Required action:
In the listing below, a line holding "[170,201,221,212] 0.1.8 ->" and a line holding "[824,343,939,365] [824,398,946,415] //" mark the range. Retype both exactly, with all lines between them.
*** Begin section ***
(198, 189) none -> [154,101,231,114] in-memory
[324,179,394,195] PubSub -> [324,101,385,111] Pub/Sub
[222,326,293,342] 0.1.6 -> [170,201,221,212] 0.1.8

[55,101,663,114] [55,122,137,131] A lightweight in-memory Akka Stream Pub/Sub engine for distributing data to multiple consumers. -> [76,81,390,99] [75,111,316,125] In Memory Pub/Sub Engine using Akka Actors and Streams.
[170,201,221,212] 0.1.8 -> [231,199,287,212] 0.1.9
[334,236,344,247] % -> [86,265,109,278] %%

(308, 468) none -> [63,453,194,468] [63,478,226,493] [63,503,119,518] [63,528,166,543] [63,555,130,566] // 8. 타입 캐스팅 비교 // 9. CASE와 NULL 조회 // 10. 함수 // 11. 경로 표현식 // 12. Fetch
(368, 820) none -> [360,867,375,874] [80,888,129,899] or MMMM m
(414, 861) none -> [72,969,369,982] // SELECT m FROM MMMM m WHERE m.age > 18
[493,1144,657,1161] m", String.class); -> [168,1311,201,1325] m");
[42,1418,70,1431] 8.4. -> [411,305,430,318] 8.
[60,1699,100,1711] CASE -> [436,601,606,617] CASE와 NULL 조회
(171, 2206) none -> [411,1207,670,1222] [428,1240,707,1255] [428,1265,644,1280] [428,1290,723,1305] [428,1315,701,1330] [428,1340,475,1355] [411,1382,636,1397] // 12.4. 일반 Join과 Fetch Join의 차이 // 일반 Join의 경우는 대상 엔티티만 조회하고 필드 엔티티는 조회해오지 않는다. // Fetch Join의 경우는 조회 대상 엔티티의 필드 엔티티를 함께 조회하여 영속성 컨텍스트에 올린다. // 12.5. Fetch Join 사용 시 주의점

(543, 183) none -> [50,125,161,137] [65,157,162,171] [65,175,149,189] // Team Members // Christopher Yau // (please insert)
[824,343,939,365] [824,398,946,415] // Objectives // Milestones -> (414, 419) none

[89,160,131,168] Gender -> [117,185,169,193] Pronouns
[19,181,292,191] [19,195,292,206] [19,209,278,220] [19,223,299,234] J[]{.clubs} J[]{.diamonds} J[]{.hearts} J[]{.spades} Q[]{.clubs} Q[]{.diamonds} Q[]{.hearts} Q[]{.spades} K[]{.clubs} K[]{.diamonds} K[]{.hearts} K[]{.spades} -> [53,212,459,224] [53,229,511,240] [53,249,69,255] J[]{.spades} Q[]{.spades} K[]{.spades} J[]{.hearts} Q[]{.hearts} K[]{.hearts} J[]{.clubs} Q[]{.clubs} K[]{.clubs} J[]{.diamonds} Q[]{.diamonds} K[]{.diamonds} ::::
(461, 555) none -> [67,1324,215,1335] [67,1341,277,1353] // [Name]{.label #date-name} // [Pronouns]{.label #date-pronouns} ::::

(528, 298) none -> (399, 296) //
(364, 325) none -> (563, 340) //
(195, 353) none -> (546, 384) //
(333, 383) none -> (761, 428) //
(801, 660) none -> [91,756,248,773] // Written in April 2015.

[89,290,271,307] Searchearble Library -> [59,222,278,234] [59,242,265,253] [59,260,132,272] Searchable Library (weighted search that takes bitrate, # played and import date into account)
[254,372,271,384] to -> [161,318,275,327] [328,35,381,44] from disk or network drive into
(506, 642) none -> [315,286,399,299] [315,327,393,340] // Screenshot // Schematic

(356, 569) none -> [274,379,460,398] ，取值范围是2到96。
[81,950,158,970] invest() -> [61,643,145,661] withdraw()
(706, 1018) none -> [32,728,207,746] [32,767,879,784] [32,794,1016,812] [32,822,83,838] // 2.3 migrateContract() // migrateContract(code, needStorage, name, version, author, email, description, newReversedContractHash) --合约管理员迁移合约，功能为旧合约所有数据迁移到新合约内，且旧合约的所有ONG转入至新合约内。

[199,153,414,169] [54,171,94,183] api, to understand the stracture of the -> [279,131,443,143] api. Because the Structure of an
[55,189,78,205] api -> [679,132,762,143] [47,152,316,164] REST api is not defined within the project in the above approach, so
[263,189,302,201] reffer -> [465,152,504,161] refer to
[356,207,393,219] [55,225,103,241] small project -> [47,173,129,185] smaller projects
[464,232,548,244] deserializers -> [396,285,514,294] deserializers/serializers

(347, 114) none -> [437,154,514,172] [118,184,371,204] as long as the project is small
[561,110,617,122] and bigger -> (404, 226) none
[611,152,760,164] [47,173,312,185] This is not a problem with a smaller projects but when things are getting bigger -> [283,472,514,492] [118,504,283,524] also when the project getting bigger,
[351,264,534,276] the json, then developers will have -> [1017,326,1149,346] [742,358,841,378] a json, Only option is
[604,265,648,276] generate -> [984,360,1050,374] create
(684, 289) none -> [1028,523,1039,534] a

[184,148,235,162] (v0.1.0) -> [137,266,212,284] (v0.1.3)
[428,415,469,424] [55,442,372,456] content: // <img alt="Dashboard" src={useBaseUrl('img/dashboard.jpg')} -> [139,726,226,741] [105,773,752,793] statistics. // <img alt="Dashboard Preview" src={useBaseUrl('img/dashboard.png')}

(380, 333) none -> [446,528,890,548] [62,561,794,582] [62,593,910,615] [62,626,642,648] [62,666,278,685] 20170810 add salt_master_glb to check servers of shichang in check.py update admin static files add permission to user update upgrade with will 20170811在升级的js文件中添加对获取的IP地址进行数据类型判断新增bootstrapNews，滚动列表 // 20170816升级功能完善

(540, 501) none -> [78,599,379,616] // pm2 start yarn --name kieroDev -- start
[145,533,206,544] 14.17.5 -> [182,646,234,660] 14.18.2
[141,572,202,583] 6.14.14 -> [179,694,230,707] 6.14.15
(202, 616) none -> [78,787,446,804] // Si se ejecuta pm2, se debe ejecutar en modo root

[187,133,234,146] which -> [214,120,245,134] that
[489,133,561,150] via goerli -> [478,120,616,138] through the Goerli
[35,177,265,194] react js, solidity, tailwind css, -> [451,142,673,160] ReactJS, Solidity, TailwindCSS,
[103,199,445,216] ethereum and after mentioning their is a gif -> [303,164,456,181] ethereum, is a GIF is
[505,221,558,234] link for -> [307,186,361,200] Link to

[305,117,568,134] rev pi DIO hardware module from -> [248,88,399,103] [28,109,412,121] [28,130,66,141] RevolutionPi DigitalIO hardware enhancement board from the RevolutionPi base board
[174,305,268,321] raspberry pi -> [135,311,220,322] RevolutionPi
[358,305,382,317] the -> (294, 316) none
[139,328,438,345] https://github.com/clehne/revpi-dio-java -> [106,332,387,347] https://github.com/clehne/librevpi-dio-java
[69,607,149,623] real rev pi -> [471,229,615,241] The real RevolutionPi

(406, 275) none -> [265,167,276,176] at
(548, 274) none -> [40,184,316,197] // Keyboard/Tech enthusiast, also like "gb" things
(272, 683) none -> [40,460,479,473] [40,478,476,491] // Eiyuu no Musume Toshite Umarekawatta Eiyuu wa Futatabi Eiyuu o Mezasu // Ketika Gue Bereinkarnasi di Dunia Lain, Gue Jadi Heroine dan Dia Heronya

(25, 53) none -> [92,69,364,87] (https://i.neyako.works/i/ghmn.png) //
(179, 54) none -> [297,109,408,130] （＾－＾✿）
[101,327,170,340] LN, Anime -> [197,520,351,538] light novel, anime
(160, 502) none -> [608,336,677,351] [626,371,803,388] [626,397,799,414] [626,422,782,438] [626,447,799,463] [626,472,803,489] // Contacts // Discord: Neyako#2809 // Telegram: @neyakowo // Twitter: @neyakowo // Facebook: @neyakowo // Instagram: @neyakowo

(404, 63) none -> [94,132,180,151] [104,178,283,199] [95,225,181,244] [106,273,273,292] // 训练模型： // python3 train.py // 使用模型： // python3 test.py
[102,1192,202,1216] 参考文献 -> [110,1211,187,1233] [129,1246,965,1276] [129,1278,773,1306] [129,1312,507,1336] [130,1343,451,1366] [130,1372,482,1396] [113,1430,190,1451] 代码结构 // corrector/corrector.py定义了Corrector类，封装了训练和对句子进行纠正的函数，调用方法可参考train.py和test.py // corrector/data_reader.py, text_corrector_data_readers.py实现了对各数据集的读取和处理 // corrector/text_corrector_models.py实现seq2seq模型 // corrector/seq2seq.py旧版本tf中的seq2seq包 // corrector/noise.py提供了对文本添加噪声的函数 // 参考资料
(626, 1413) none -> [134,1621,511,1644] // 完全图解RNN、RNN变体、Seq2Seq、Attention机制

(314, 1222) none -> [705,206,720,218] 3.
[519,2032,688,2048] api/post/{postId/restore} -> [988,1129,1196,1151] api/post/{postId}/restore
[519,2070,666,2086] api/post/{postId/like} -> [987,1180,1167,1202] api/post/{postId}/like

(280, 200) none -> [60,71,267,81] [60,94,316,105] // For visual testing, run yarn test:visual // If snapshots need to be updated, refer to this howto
*** End section ***
Written response:
[170,201,221,212] 0.1.8 -> [231,199,287,212] 0.1.9
[334,236,344,247] % -> [86,265,109,278] %%

(308, 468) none -> [63,453,194,468] [63,478,226,493] [63,503,119,518] [63,528,166,543] [63,555,130,566] // 8. 타입 캐스팅 비교 // 9. CASE와 NULL 조회 // 10. 함수 // 11. 경로 표현식 // 12. Fetch
(368, 820) none -> [360,867,375,874] [80,888,129,899] or MMMM m
(414, 861) none -> [72,969,369,982] // SELECT m FROM MMMM m WHERE m.age > 18
[493,1144,657,1161] m", String.class); -> [168,1311,201,1325] m");
[42,1418,70,1431] 8.4. -> [411,305,430,318] 8.
[60,1699,100,1711] CASE -> [436,601,606,617] CASE와 NULL 조회
(171, 2206) none -> [411,1207,670,1222] [428,1240,707,1255] [428,1265,644,1280] [428,1290,723,1305] [428,1315,701,1330] [428,1340,475,1355] [411,1382,636,1397] // 12.4. 일반 Join과 Fetch Join의 차이 // 일반 Join의 경우는 대상 엔티티만 조회하고 필드 엔티티는 조회해오지 않는다. // Fetch Join의 경우는 조회 대상 엔티티의 필드 엔티티를 함께 조회하여 영속성 컨텍스트에 올린다. // 12.5. Fetch Join 사용 시 주의점

(543, 183) none -> [50,125,161,137] [65,157,162,171] [65,175,149,189] // Team Members // Christopher Yau // (please insert)
[824,343,939,365] [824,398,946,415] // Objectives // Milestones -> (414, 419) none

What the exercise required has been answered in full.